What this task involves: Only a number is required: how many lines of the material contain the string "none".

Data supplied:

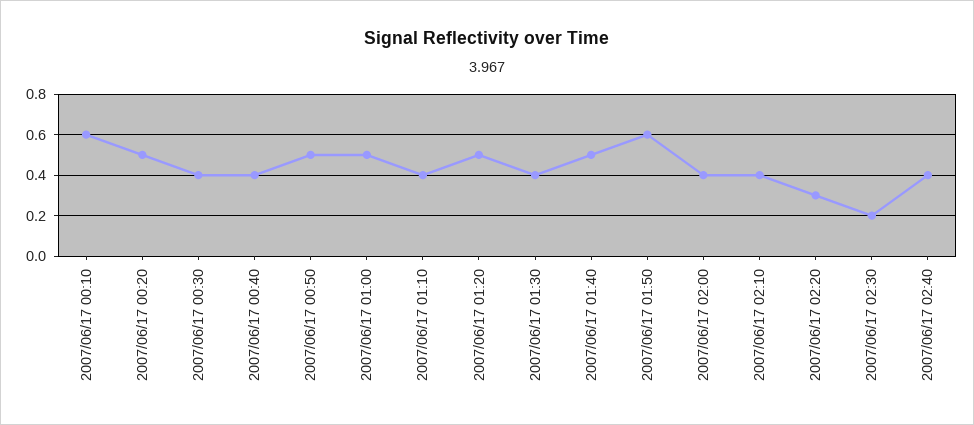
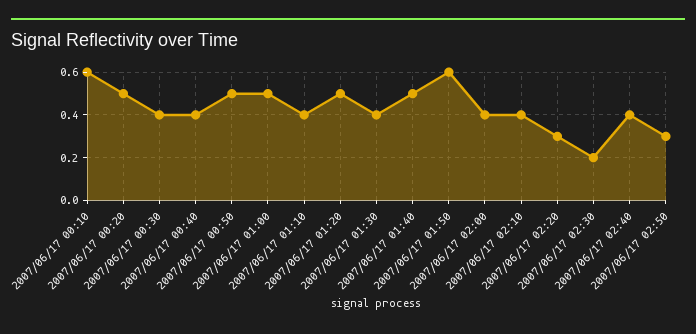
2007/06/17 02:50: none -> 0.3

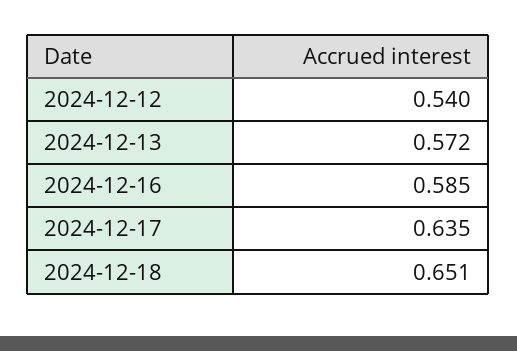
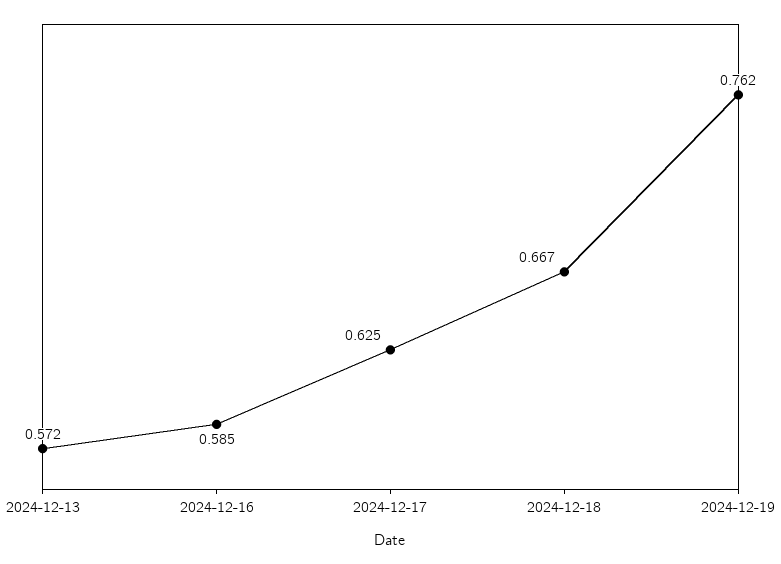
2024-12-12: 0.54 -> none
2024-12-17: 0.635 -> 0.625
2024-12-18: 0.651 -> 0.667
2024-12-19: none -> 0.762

Response to this task: 3